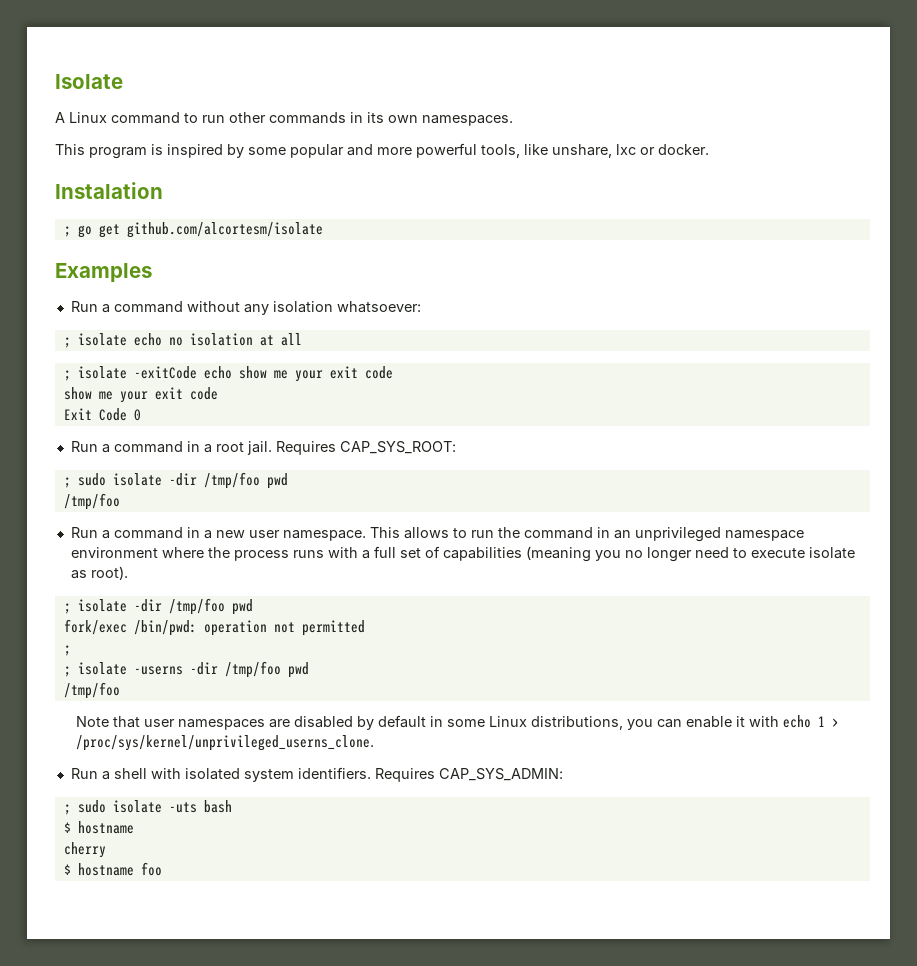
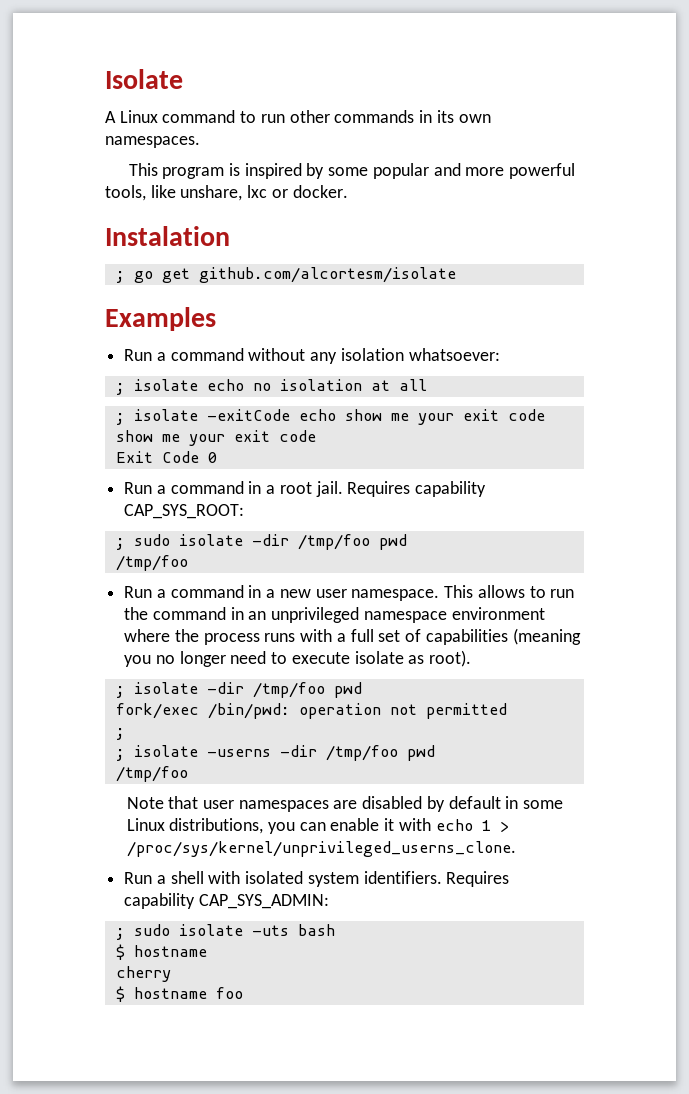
(336, 448) none -> [415,481,487,497] capability
(435, 775) none -> [124,893,196,909] capability

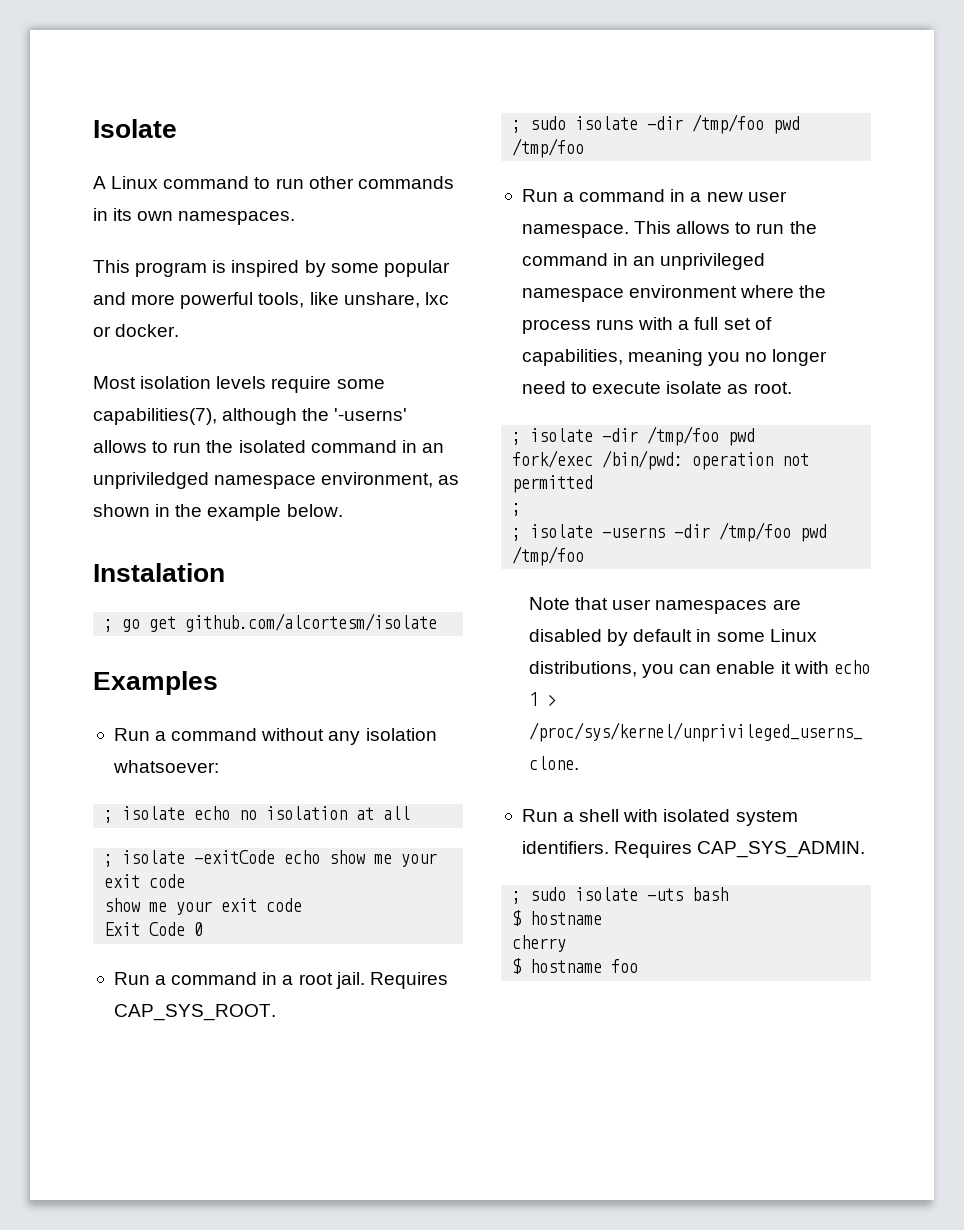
(348, 191) none -> [93,376,385,393] [93,408,408,425] [93,440,444,453] [93,472,460,489] [93,504,343,521] // Most isolation levels require some capabilities(7), although the '-userns' allows to run the isolated command in an unpriviledged namespace environment, as shown in the example below.
[415,481,487,497] [124,504,245,519] capability CAP_SYS_ROOT: -> [113,1004,276,1021] CAP_SYS_ROOT.
[425,628,581,645] capabilities (meaning -> [521,349,704,366] capabilities, meaning
[429,650,472,667] root). -> [753,382,792,394] root.
[124,893,329,909] capability CAP_SYS_ADMIN: -> [697,841,866,858] CAP_SYS_ADMIN.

==============================

WORK INSTRUCTIONS: Skipping every picture, reproduce the records word for word.

RESULT BELOW:
(336, 448) none -> [415,481,487,497] capability
(435, 775) none -> [124,893,196,909] capability

(348, 191) none -> [93,376,385,393] [93,408,408,425] [93,440,444,453] [93,472,460,489] [93,504,343,521] // Most isolation levels require some capabilities(7), although the '-userns' allows to run the isolated command in an unpriviledged namespace environment, as shown in the example below.
[415,481,487,497] [124,504,245,519] capability CAP_SYS_ROOT: -> [113,1004,276,1021] CAP_SYS_ROOT.
[425,628,581,645] capabilities (meaning -> [521,349,704,366] capabilities, meaning
[429,650,472,667] root). -> [753,382,792,394] root.
[124,893,329,909] capability CAP_SYS_ADMIN: -> [697,841,866,858] CAP_SYS_ADMIN.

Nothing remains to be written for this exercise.